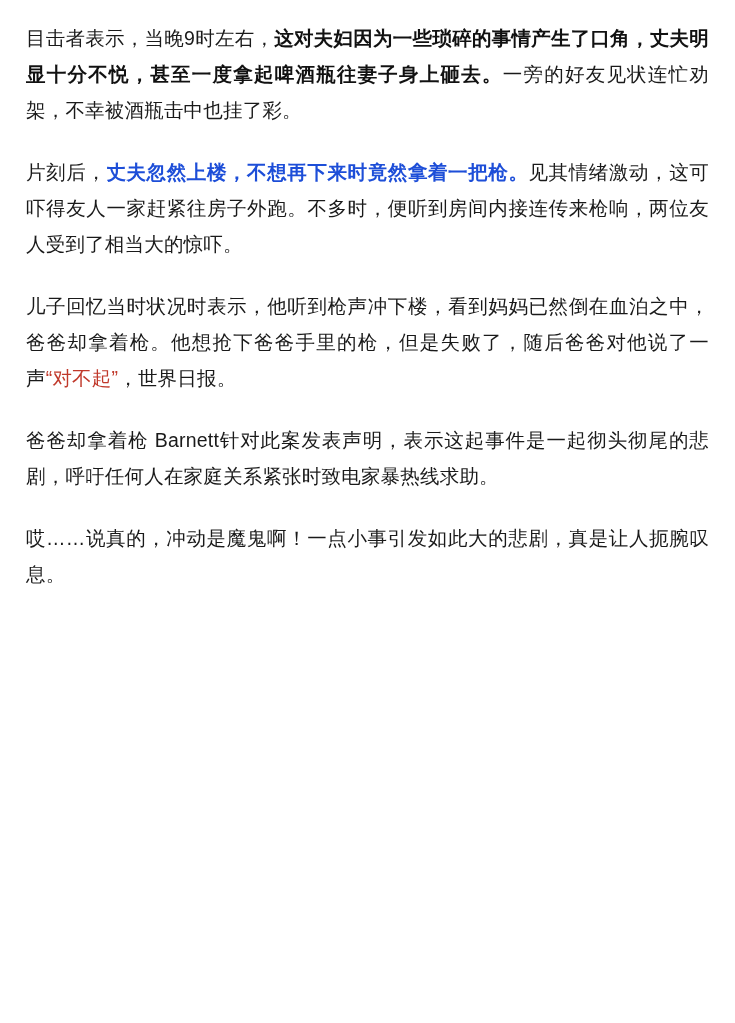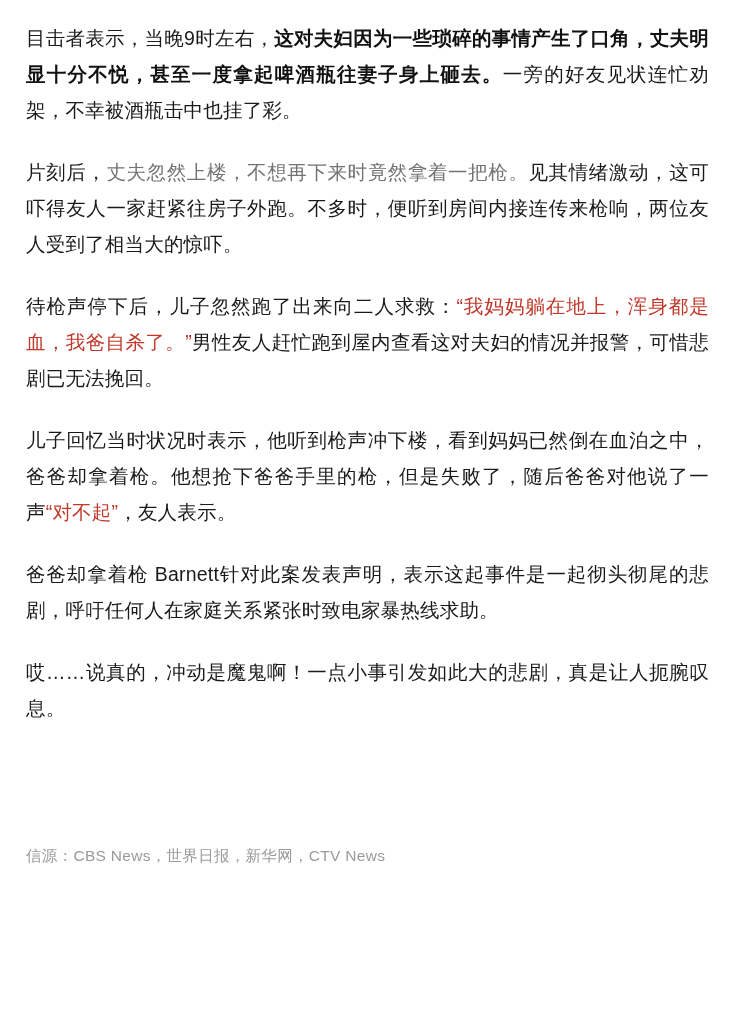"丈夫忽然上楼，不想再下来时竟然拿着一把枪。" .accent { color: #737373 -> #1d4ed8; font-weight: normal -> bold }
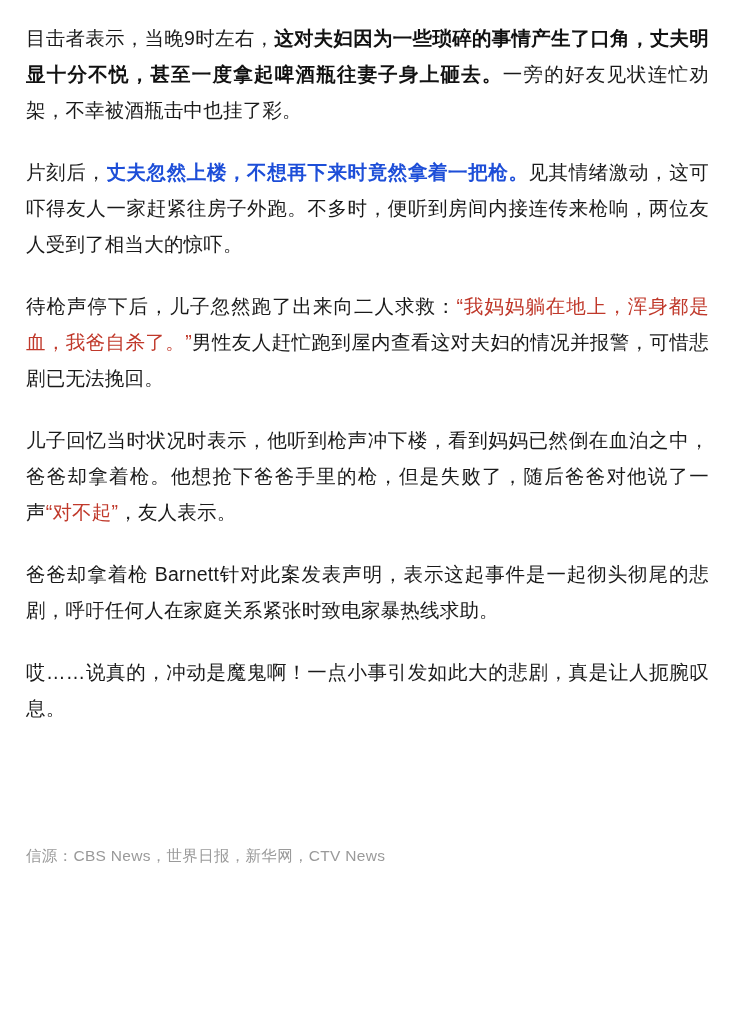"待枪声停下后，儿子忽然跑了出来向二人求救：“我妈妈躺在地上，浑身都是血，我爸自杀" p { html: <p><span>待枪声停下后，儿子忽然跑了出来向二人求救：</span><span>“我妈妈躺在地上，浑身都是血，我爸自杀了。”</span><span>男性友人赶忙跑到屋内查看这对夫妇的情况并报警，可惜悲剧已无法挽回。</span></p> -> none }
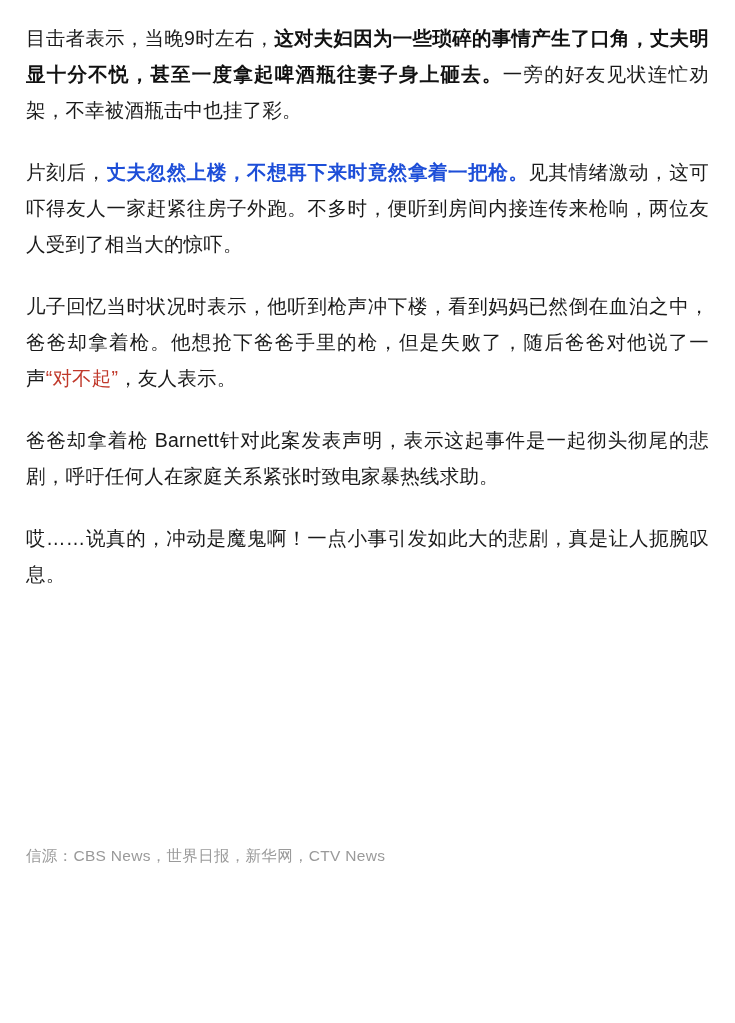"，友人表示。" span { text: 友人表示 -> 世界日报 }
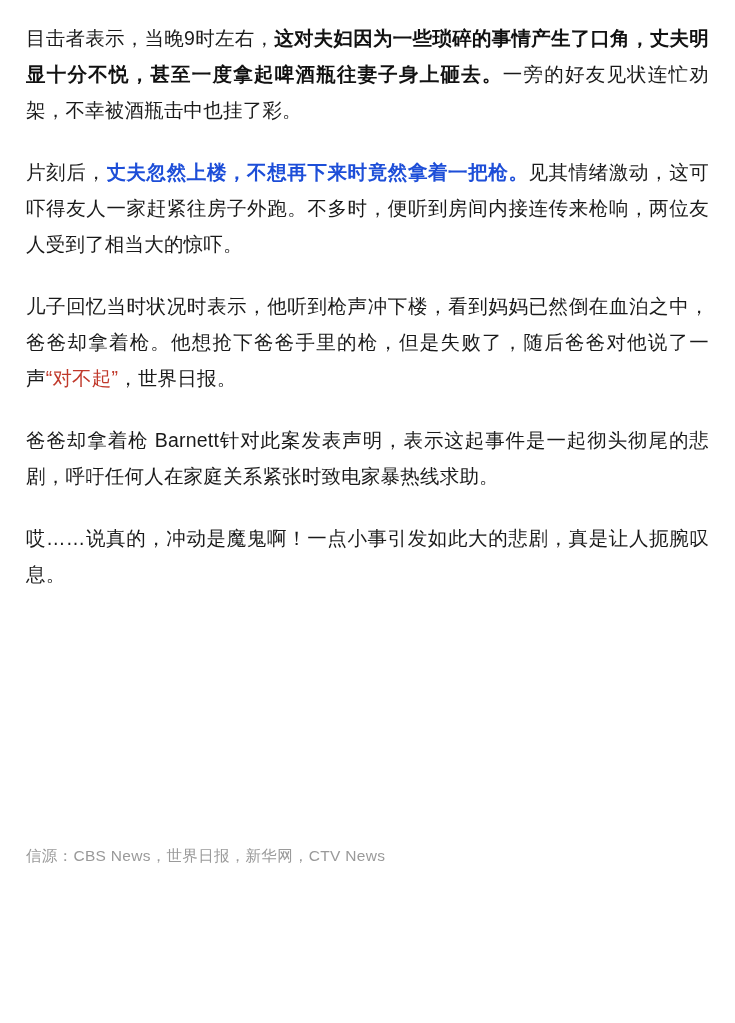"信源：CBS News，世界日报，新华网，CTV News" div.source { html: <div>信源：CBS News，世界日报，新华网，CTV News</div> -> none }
-.-.-
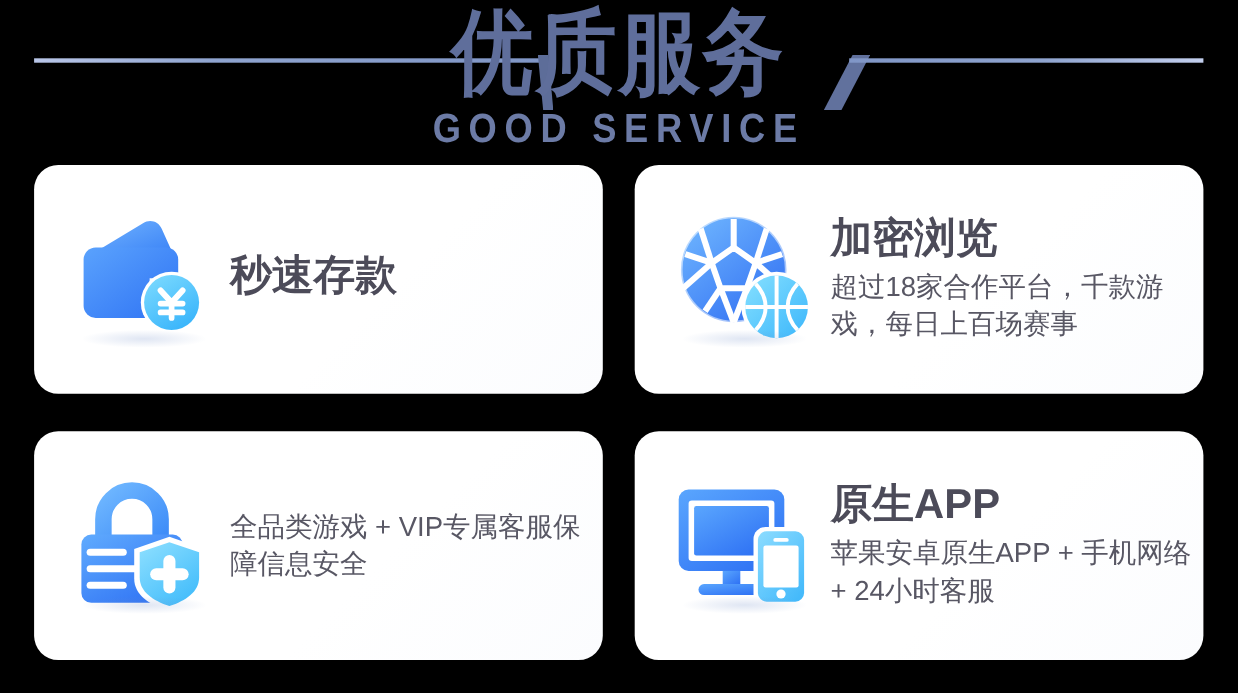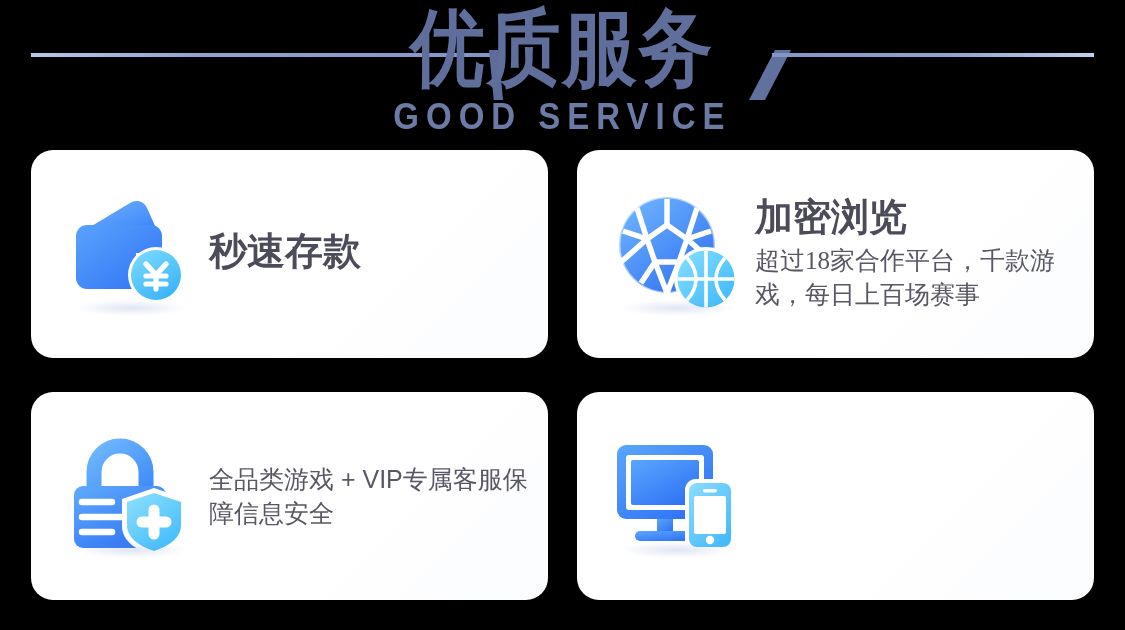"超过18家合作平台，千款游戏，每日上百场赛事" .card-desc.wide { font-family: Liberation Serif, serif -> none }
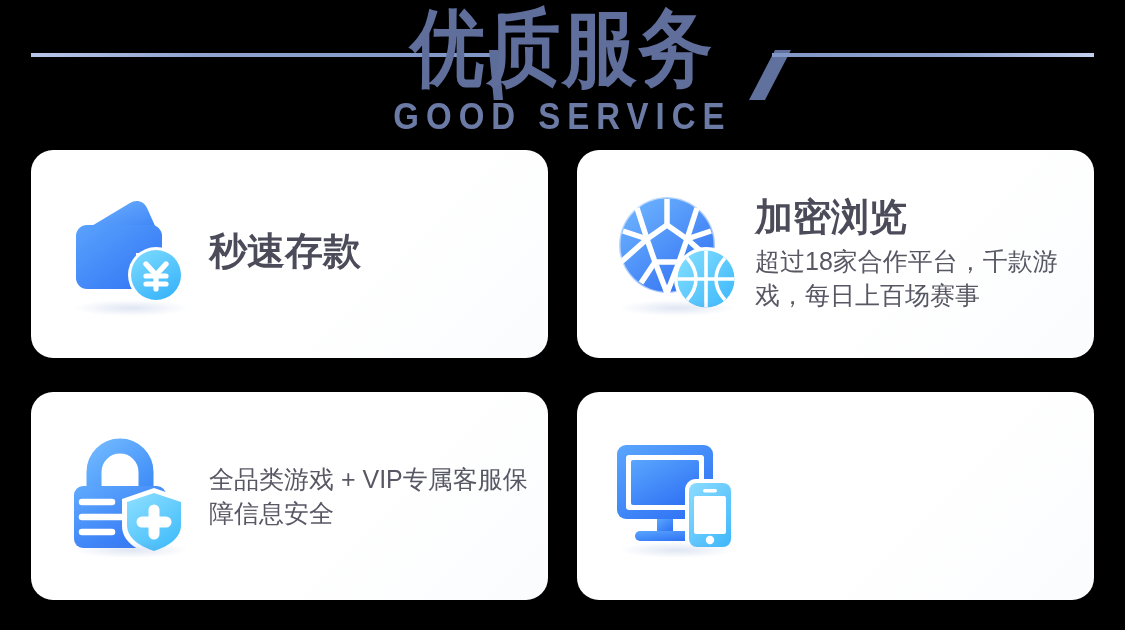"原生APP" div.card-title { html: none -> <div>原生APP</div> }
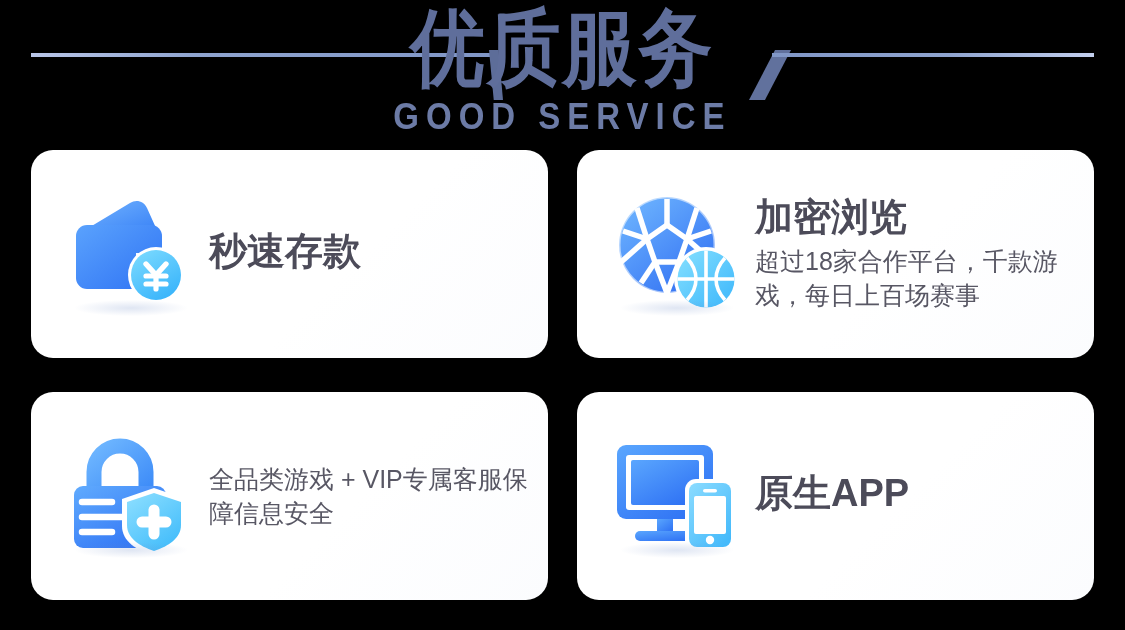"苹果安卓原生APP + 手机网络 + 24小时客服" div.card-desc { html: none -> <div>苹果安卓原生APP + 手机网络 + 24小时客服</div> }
-.-.-
**Your goal**
Your answer should be the lines above, word for word, from the line with "color: #737373 ->" through the line with "html: <div>信源：CBS News，世界日报，新华网，CTV", minus the pictures.

**Your solution**
"丈夫忽然上楼，不想再下来时竟然拿着一把枪。" .accent { color: #737373 -> #1d4ed8; font-weight: normal -> bold }
"待枪声停下后，儿子忽然跑了出来向二人求救：“我妈妈躺在地上，浑身都是血，我爸自杀" p { html: <p><span>待枪声停下后，儿子忽然跑了出来向二人求救：</span><span>“我妈妈躺在地上，浑身都是血，我爸自杀了。”</span><span>男性友人赶忙跑到屋内查看这对夫妇的情况并报警，可惜悲剧已无法挽回。</span></p> -> none }
"，友人表示。" span { text: 友人表示 -> 世界日报 }
"信源：CBS News，世界日报，新华网，CTV News" div.source { html: <div>信源：CBS News，世界日报，新华网，CTV News</div> -> none }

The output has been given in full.